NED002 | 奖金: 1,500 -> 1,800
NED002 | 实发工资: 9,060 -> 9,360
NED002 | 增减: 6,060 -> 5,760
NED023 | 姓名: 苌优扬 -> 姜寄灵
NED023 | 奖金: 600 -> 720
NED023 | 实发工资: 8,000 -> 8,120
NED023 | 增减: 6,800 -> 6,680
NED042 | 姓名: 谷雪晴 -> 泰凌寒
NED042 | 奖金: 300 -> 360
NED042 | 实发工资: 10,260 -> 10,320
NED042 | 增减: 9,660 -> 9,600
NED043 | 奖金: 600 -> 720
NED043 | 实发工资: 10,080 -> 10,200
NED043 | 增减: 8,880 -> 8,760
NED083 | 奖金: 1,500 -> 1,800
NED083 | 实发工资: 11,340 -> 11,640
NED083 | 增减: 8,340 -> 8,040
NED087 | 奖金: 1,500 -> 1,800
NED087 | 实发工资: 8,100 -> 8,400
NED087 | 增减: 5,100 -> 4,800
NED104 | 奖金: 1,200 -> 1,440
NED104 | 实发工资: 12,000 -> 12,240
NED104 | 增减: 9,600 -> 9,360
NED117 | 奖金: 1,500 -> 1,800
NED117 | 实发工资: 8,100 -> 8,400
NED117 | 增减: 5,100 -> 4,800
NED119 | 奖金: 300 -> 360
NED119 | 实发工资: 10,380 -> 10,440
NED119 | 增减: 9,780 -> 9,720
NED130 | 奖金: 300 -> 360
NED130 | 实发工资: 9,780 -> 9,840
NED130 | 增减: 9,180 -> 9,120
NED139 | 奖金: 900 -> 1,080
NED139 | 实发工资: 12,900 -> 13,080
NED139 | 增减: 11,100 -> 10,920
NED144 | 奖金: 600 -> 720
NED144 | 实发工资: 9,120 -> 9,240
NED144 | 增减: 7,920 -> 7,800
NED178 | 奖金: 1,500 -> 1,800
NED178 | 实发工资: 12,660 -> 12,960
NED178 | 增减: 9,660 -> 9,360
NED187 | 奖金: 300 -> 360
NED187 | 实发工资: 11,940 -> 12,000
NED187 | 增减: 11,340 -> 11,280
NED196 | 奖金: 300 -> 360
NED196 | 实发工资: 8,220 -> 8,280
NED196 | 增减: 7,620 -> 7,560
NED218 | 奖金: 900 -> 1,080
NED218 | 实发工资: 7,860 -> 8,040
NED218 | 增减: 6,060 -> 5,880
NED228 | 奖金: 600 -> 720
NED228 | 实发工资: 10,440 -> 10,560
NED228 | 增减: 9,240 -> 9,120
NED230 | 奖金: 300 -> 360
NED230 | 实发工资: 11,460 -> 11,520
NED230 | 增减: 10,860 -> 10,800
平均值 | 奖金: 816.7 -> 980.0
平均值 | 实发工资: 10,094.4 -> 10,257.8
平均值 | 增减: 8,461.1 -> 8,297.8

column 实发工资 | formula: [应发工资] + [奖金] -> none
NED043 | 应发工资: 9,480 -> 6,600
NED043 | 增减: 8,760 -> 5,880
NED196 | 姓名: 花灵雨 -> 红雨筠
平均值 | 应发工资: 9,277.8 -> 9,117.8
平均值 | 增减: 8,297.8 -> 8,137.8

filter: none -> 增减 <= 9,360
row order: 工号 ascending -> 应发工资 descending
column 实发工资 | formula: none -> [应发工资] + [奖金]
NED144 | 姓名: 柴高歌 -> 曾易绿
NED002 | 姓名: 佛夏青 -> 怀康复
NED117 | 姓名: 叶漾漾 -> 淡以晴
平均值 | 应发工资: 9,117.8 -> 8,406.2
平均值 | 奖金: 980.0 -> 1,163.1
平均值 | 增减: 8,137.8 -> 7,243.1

———

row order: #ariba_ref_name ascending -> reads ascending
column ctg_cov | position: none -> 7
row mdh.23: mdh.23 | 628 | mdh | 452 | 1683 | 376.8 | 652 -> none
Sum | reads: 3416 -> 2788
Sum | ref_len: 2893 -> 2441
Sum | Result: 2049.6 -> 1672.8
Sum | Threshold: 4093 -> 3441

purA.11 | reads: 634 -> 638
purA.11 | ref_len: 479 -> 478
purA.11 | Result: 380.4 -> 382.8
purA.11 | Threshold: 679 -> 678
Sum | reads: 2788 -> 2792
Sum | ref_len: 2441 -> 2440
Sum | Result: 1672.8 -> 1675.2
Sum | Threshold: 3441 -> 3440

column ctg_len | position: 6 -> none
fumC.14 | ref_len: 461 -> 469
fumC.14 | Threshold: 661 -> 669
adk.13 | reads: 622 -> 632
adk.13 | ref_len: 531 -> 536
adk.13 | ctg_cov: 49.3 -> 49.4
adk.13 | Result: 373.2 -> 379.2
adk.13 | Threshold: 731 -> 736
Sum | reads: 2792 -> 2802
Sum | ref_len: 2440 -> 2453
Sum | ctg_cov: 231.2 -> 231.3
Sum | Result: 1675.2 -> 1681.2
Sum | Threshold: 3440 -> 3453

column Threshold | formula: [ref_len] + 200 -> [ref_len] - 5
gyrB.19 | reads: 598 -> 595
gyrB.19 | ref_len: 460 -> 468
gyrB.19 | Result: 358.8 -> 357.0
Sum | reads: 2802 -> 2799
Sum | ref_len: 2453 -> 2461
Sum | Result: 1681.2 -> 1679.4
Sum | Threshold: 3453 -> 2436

———

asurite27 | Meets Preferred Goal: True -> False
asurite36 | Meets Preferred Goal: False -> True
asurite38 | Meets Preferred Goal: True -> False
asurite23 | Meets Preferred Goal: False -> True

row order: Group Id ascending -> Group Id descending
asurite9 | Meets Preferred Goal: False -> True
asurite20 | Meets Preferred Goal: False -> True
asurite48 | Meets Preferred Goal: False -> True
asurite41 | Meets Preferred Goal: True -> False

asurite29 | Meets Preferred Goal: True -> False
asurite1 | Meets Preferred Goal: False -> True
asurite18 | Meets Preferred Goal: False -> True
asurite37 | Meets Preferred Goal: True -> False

———

* **Instructions for the task**: Nothing should appear in the answer except the lines above from the line with "NED002 | 奖金: 1,500 -> 1,800" through the line with "NED119 | 实发工资: 10,380 -> 10,440", both included, written out exactly.

* **Output of the task**:
NED002 | 奖金: 1,500 -> 1,800
NED002 | 实发工资: 9,060 -> 9,360
NED002 | 增减: 6,060 -> 5,760
NED023 | 姓名: 苌优扬 -> 姜寄灵
NED023 | 奖金: 600 -> 720
NED023 | 实发工资: 8,000 -> 8,120
NED023 | 增减: 6,800 -> 6,680
NED042 | 姓名: 谷雪晴 -> 泰凌寒
NED042 | 奖金: 300 -> 360
NED042 | 实发工资: 10,260 -> 10,320
NED042 | 增减: 9,660 -> 9,600
NED043 | 奖金: 600 -> 720
NED043 | 实发工资: 10,080 -> 10,200
NED043 | 增减: 8,880 -> 8,760
NED083 | 奖金: 1,500 -> 1,800
NED083 | 实发工资: 11,340 -> 11,640
NED083 | 增减: 8,340 -> 8,040
NED087 | 奖金: 1,500 -> 1,800
NED087 | 实发工资: 8,100 -> 8,400
NED087 | 增减: 5,100 -> 4,800
NED104 | 奖金: 1,200 -> 1,440
NED104 | 实发工资: 12,000 -> 12,240
NED104 | 增减: 9,600 -> 9,360
NED117 | 奖金: 1,500 -> 1,800
NED117 | 实发工资: 8,100 -> 8,400
NED117 | 增减: 5,100 -> 4,800
NED119 | 奖金: 300 -> 360
NED119 | 实发工资: 10,380 -> 10,440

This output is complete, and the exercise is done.